Depuis leur rencontre en avril 2024, "on s'est dit qu'il y avait une connexion entre nous (...) une alchimie", résumait Conchita Martinez, 53 ans, victorieuse à Wimbledon (1994) et finaliste à Roland-Garros (2000) et à l'Open d'Australie (1998). Mirra Andreeva s'appuie aussi sur sa sœur Erika, son modèle.
"J'ai toujours essayé de lui montrer le meilleur de moi-même pour qu'elle puisse s'en inspirer. Et maintenant, j'ai l'impression que c'est un peu l'inverse" et que l'aînée s'inspire de la cadette, avouait en 2024 Erika, 230e mondiale à bientôt 22 ans.
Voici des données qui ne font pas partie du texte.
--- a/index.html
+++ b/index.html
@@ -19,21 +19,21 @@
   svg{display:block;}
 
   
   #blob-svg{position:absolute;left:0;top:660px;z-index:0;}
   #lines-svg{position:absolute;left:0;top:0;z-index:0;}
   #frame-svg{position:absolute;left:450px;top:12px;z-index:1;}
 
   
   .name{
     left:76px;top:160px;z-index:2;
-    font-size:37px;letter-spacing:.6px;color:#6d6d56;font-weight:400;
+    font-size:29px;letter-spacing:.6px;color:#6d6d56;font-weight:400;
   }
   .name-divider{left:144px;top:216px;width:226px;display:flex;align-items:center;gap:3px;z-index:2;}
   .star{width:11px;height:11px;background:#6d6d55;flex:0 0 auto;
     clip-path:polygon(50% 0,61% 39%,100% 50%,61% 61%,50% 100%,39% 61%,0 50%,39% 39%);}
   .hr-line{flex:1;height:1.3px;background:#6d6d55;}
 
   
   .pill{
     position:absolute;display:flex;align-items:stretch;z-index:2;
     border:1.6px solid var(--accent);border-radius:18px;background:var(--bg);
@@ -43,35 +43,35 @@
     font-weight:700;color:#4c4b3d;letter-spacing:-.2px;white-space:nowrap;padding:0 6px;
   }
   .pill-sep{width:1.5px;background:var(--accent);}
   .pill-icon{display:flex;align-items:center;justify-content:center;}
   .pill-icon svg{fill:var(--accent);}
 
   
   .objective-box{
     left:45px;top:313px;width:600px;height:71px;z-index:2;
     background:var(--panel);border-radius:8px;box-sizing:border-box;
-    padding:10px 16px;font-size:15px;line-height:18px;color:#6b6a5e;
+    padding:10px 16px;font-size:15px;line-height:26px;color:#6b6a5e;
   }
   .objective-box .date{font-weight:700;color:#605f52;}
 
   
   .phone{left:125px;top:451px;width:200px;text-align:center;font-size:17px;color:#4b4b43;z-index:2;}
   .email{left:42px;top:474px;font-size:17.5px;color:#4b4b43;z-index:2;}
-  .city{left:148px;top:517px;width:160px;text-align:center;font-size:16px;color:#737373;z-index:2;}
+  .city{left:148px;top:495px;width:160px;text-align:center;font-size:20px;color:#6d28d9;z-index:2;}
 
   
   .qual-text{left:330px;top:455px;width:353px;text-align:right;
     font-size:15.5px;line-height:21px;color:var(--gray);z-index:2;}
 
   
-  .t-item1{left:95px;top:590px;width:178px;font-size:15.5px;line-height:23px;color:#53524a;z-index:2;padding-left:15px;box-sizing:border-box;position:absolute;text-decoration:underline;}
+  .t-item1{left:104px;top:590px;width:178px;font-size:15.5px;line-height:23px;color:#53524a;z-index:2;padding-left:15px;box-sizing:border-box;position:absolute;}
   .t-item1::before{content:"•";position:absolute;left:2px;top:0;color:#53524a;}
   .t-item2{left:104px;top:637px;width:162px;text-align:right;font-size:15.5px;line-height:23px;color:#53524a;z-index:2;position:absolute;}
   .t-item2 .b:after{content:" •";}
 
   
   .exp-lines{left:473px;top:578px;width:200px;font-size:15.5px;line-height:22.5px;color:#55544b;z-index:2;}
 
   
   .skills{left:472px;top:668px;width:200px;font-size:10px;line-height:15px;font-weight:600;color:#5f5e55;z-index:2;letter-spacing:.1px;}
Si Andreeva fait parler la puissance de son coup droit, c'est également dans la tête qu'elle a progressé.
Inconsolable après sa médaille d'argent en double avec Diana Shnaider aux Jeux Olympiques de Paris, fébrile et agacée au point de sortir de son match l'an passé en quarts à Roland-Garros face à la sensation Loïs Boisson, elle a su cette fois dompter l'événement.
Elle a ainsi laissé au vestiaire la version d'elle-même capable de frapper sa raquette au sol et d'insulter le public d'Indian Wells en mars dernier. "Il y a deux ans, quand j'ai joué la demi-finale" de Roland-Garros, "j'étais excitée comme une puce, je n'arrivais pas à y croire et ça a d'une certaine manière déterminé la façon dont j'ai joué ce match", perdu 6-3, 6-1 contre Jasmine Paolini, jugeait jeudi Andreeva.
"Maintenant que je vieillis, je deviens un peu plus mature à chaque match", ajoutait-elle, tout en cultivant sa légèreté hors du court. En plus d'un premier trophée majeur, Andreeva a mené à bien une quête parallèle à Paris: collectionner un pin's à épingler à son accréditation après chaque victoire.